Monday, July 25, 2011

Who bears the cost of fiscal austerity?

A friends sister recently posted some reflections on who bears the cost of various decisions on her (so far) excellent blog. She touched on the Greek fiscal crisis and I felt compelled to comment on who bears the cost of fiscal austerity measures. This was my reply:

In my opinion the costs are borne mostly by lower income strata. What typically happens during booms? Usually during booms higher income strata’s income rises more than lower strata’s. This, to some extent, is an artifact of the nature of booms. They are often engendered by technological innovations or people taking entrepreneurial risk and coming up with new products or starting new businesses. Think of e.g. the dot-com era. However, entrepreneurs are seldomly people on the lower rungs of the income ladder even during that particular time when some of the people coming up with new businesses were college kids. Similarly, technological advances seldomly make the most poorly paid workers so much more efficient that it would cause wages to rise. At this point working the McDonald’s register is as technologically advanced as it is likely to get–until those people are made completely redundant by some sort of fast-food ATM.

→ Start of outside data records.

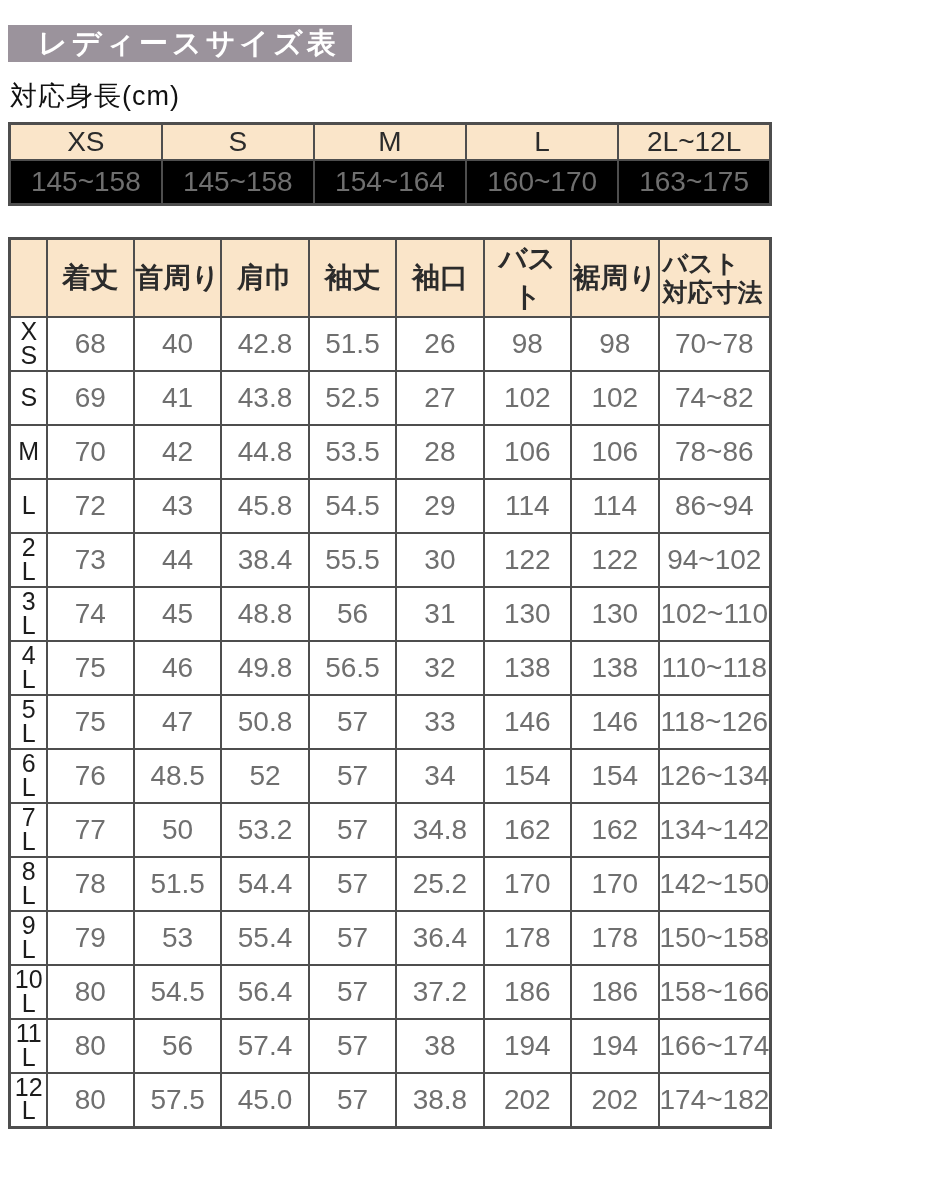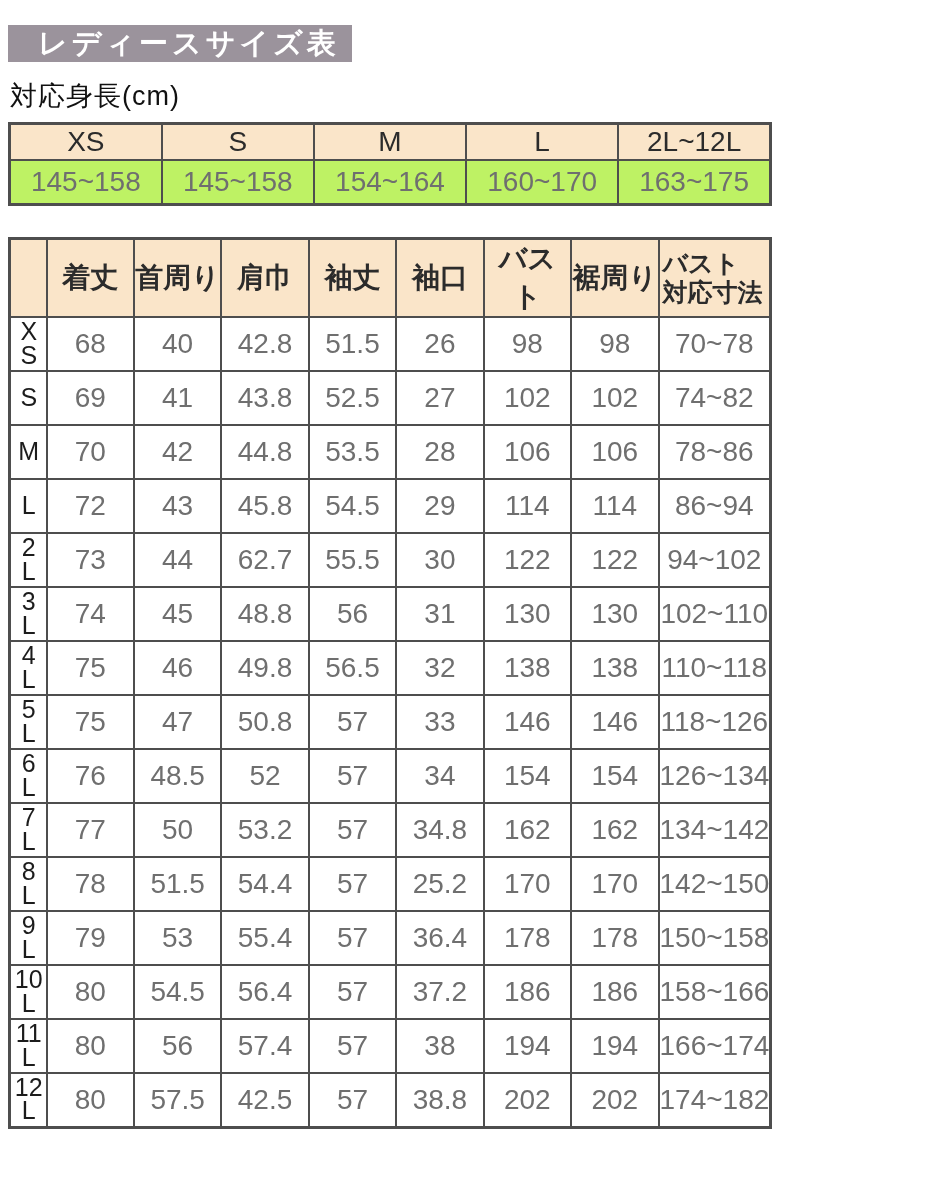--- a/index.html
+++ b/index.html
@@ -33,21 +33,21 @@
   table{border-collapse:collapse;table-layout:fixed;width:764px;}
   th,td{border:2px solid var(--border);text-align:center;vertical-align:middle;padding:0;}
   table{border:3px solid var(--border);}
 
   
   .height-table th{
     background:var(--header-bg);color:var(--header-text);
     font-size:28px;font-weight:normal;height:36px;
   }
   .height-table td{
-    color:var(--value-text);font-size:28px;height:45px;background:#bef264;
+    color:var(--value-text);font-size:28px;height:45px;background:#000000;
   }
 
   
   .size-table{margin-top:31px;}
   .size-table th{
     background:var(--header-bg);color:var(--header-text);
     font-size:28px;font-weight:bold;height:66px;
   }
   .size-table th.corner{width:37px;}
   .size-table th.two-line{
@@ -151,21 +151,21 @@
           <td>29</td>
           <td>114</td>
           <td>114</td>
           <td>86~94</td>
         </tr>
         <tr>
           <td class="row-label">2
 L</td>
           <td>73</td>
           <td>44</td>
-          <td>62.7</td>
+          <td>38.4</td>
           <td>55.5</td>
           <td>30</td>
           <td>122</td>
           <td>122</td>
           <td>94~102</td>
         </tr>
         <tr>
           <td class="row-label">3
 L</td>
           <td>74</td>
@@ -271,21 +271,21 @@
           <td>38</td>
           <td>194</td>
           <td>194</td>
           <td>166~174</td>
         </tr>
         <tr>
           <td class="row-label">12
 L</td>
           <td>80</td>
           <td>57.5</td>
-          <td>42.5</td>
+          <td>45.0</td>
           <td>57</td>
           <td>38.8</td>
           <td>202</td>
           <td>202</td>
           <td>174~182</td>
         </tr>
       </tbody>
   </table>
 
 </div>

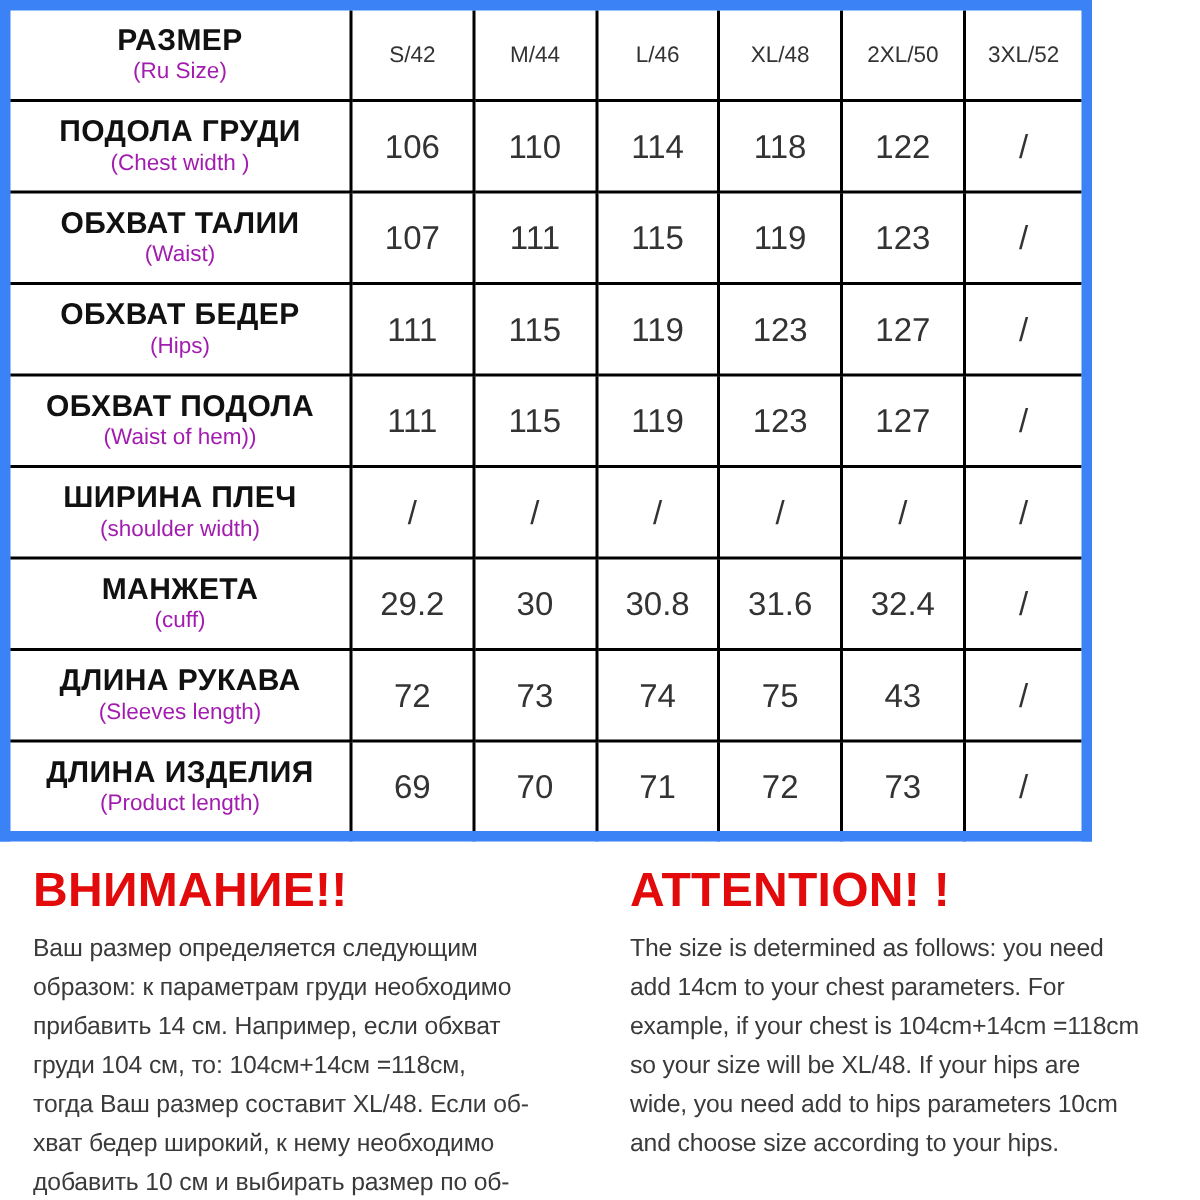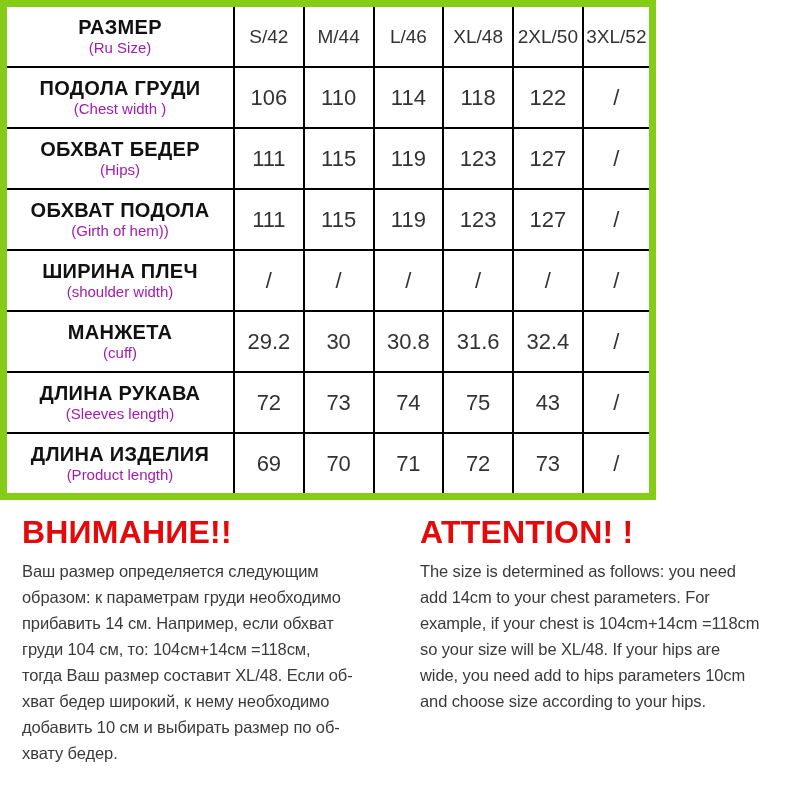--- a/index.html
+++ b/index.html
@@ -5,24 +5,24 @@
   html, body {
     margin: 0;
     padding: 0;
     width: 800px;
     height: 800px;
     background: #ffffff;
     font-family: "Liberation Sans", sans-serif;
     overflow: hidden;
   }
   .size-table {
-    width: 656px;
+    width: 728px;
     border-collapse: collapse;
     table-layout: fixed;
-    border: 7px solid #84cc16;
+    border: 7px solid #3b82f6;
   }
   .size-table td {
     border: 2px solid #000000;
     text-align: center;
     vertical-align: middle;
     padding: 0;
     height: 59px;
     background: #ffffff;
   }
   td.label-cell { width: 226px; }
@@ -33,21 +33,21 @@
     letter-spacing: 0.3px;
     line-height: 23px;
   }
   .label-en {
     font-size: 15px;
     color: #a21caf;
     line-height: 18px;
     font-weight: normal;
   }
   .size-head {
-    font-size: 19px;
+    font-size: 15px;
     color: #333333;
   }
   .val {
     font-size: 22px;
     color: #333333;
   }
   .notes {
     display: flex;
     padding: 14px 16px 0 22px;
     gap: 26px;
@@ -94,38 +94,50 @@
       <div class="label-en">(Chest width )</div>
     </td>
     <td class="val">106</td>
     <td class="val">110</td>
     <td class="val">114</td>
     <td class="val">118</td>
     <td class="val">122</td>
     <td class="val">/</td>
   </tr>
 
+  <tr>
+    <td class="label-cell">
+      <div class="label-ru">ОБХВАТ ТАЛИИ</div>
+      <div class="label-en">(Waist)</div>
+    </td>
+    <td class="val">107</td>
+    <td class="val">111</td>
+    <td class="val">115</td>
+    <td class="val">119</td>
+    <td class="val">123</td>
+    <td class="val">/</td>
+  </tr>
 
   <tr>
     <td class="label-cell">
       <div class="label-ru">ОБХВАТ БЕДЕР</div>
       <div class="label-en">(Hips)</div>
     </td>
     <td class="val">111</td>
     <td class="val">115</td>
     <td class="val">119</td>
     <td class="val">123</td>
     <td class="val">127</td>
     <td class="val">/</td>
   </tr>
 
   <tr>
     <td class="label-cell">
       <div class="label-ru">ОБХВАТ ПОДОЛА</div>
-      <div class="label-en">(Girth of hem))</div>
+      <div class="label-en">(Waist of hem))</div>
     </td>
     <td class="val">111</td>
     <td class="val">115</td>
     <td class="val">119</td>
     <td class="val">123</td>
     <td class="val">127</td>
     <td class="val">/</td>
   </tr>
 
   <tr>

The asymmetric nature of income distribution during booms is often taken sanguinely. After all a) risk takers should be rewarded for starting businesses, &c and b) the rising tide lifts all boats. The 30+-year economic boom in China has benefited top income strata much more than bottom strata but it has been one of the greatest advances in poverty-reduction in recent history, lifting millions out of destitution.
In sovereign fiscal crises that are accompanied by recessions such as we see in Greece right now it is also the lower income strata that are affected disproportionally. Where does the state have most direct control to curb spending? Government employees, entitlement programs, and taxes. Governments are usually reticent to raises taxes and choke off economic activity even more in the face of a recession. That leaves entitlement programs and the government payroll. Cuts to either usually affect lower income strata more severely, especially since austerity programs often need to be put into place quickly. You don’t have years to repair a state’s balance sheet, you have a few months until credit markets are sufficiently satisfied with your ability to dig yourself out of your debt-hole to lend you more money. That means you can’t redesign the tax system, make tax evasion harder, make entitlement programs smarter, &c to do more with less. Dani Rodrik said it best:
“One of the most commonly stated benefits of financial markets [is that they discipline governments], yet the claim is patently false. When markets are in a euphoric state, they are in no position to exert discipline on any borrower, let alone a government with a reasonable credit rating. If in doubt, ask scores of emerging-market governments that had no difficulty borrowing in international markets, typically in the run-up to an eventual payments crisis. In many of these cases – Turkey during the 1990’s is a good example – financial markets enabled irresponsible governments to embark on unsustainable borrowing sprees. When ‘market discipline’ comes, it is usually too late, too severe, and applied indiscriminately.”
In the end, it is lower income strata who lose out: because of the nature of the economic cycle, because of the nature of government and, not least of all, because they typically can’t afford insurance either in the form that we’re all familiar with or in the form savings. This also is taken as terrible but necessary. “The Greeks/Turks/Argentines [insert favorite debtor country. Americans?] need to swallow their medicine”, a medicine which affects retirees and welfare recipients when it typically wasn’t them who feasted during the fat years.